Loss Functions
In the previous lesson, we learned how neural networks make predictions using forward propagation and improve themselves using backpropagation.
But there is a critical question we have not answered yet:
How does the network know whether its prediction is good or bad?
The answer lies in loss functions.
What Is a Loss Function? 🎯
A loss function is a mathematical formula that measures how far the model’s prediction is from the actual correct answer.
It converts prediction quality into a single number.
👉 Smaller loss = better model
👉 Larger loss = worse model
Neural networks do not understand words like “good” or “bad”. They only understand numbers — and loss functions provide exactly that.
Real-World Intuition
Imagine you are throwing darts at a dartboard 🎯.
The distance between where the dart lands and the center of the board is the loss.
Your goal is not to throw once perfectly, but to keep adjusting your throws so the distance gets smaller every time.
That adjustment process is learning.
Why Loss Functions Matter So Much
Loss functions directly control how the network learns.
If the loss function is poorly chosen, even a powerful neural network will learn the wrong thing.

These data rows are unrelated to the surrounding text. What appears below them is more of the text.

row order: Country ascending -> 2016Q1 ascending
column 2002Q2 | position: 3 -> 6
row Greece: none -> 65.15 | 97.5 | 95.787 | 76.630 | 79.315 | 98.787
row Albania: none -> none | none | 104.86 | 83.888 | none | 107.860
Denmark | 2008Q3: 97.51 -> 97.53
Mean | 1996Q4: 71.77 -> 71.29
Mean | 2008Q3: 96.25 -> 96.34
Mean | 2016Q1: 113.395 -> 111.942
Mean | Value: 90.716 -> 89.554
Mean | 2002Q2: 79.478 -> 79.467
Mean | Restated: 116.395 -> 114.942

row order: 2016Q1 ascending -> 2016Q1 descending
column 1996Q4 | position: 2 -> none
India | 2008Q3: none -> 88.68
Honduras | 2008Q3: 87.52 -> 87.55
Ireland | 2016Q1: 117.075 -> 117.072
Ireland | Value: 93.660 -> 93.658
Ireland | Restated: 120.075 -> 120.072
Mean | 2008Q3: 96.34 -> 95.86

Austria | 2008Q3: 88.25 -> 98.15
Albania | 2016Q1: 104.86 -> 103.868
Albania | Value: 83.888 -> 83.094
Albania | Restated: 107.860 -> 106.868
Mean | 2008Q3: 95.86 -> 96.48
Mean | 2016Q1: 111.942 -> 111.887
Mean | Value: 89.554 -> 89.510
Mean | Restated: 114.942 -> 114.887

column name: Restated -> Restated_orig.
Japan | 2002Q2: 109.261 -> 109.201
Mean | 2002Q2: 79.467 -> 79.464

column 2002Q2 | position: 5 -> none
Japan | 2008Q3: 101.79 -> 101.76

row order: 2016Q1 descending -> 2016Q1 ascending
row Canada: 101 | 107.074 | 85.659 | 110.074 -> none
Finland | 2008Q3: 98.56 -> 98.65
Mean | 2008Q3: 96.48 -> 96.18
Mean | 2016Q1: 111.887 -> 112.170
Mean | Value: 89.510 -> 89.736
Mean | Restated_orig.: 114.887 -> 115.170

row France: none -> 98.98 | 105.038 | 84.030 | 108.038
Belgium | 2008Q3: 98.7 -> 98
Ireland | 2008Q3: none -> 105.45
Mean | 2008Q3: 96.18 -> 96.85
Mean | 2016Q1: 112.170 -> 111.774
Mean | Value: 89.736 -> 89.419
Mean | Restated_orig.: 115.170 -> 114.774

Different problems require different loss functions. A classifier and a price predictor should not be punished in the same way.
Common Types of Loss Functions
Let’s understand the most important loss functions used in Deep Learning.
1️⃣ Mean Squared Error (MSE)
Mean Squared Error is commonly used for regression problems (where outputs are continuous numbers).
It squares the difference between actual and predicted values.
Loss = (Actual - Predicted)²
Squaring ensures:
• Negative errors don’t cancel positive ones
• Larger mistakes are punished more
📌 Example: House price prediction. Being off by $50,000 hurts much more than being off by $5,000.
2️⃣ Mean Absolute Error (MAE)
MAE measures the absolute difference between predicted and actual values.
Loss = |Actual - Predicted|
Unlike MSE, MAE treats all errors equally.
This makes MAE more robust to outliers, but less sensitive to large mistakes.
3️⃣ Binary Cross-Entropy
Binary Cross-Entropy is used for binary classification problems — yes/no, true/false, spam/not spam.
It measures how confident the model is about the correct class.
Loss = -[y*log(p) + (1-y)*log(1-p)]
If the model is confidently wrong, the loss becomes very large.
This strongly pushes the network to correct its mistakes.
4️⃣ Categorical Cross-Entropy
When there are more than two classes (such as image classification), we use categorical cross-entropy.
It compares the predicted probability distribution with the true distribution.
This loss function powers most modern image and language models.
Loss Functions in Real Training Code 🧠
In practice, loss functions are provided by deep learning libraries.
# Example (conceptual)
model.compile(
optimizer="adam",
loss="categorical_crossentropy",
metrics=["accuracy"]
)
Behind the scenes, this loss value drives backpropagation and weight updates.
Mini Practice 🤔
If you are predicting medical diagnoses, which is more dangerous:
• Being slightly wrong many times
• Being extremely wrong once
Think how loss functions influence this behavior.
Exercises
Exercise 1:
What is the main purpose of a loss function?
Exercise 2:
Why does MSE punish large errors more?
Exercise 3:
Which loss function is best for binary classification?
Quick Quiz ⚡
Q1. What happens if loss is zero?
Q2. Does changing loss function change learning behavior?
In the next lesson, we will explore gradient descent variants and see how loss values are minimized efficiently during training.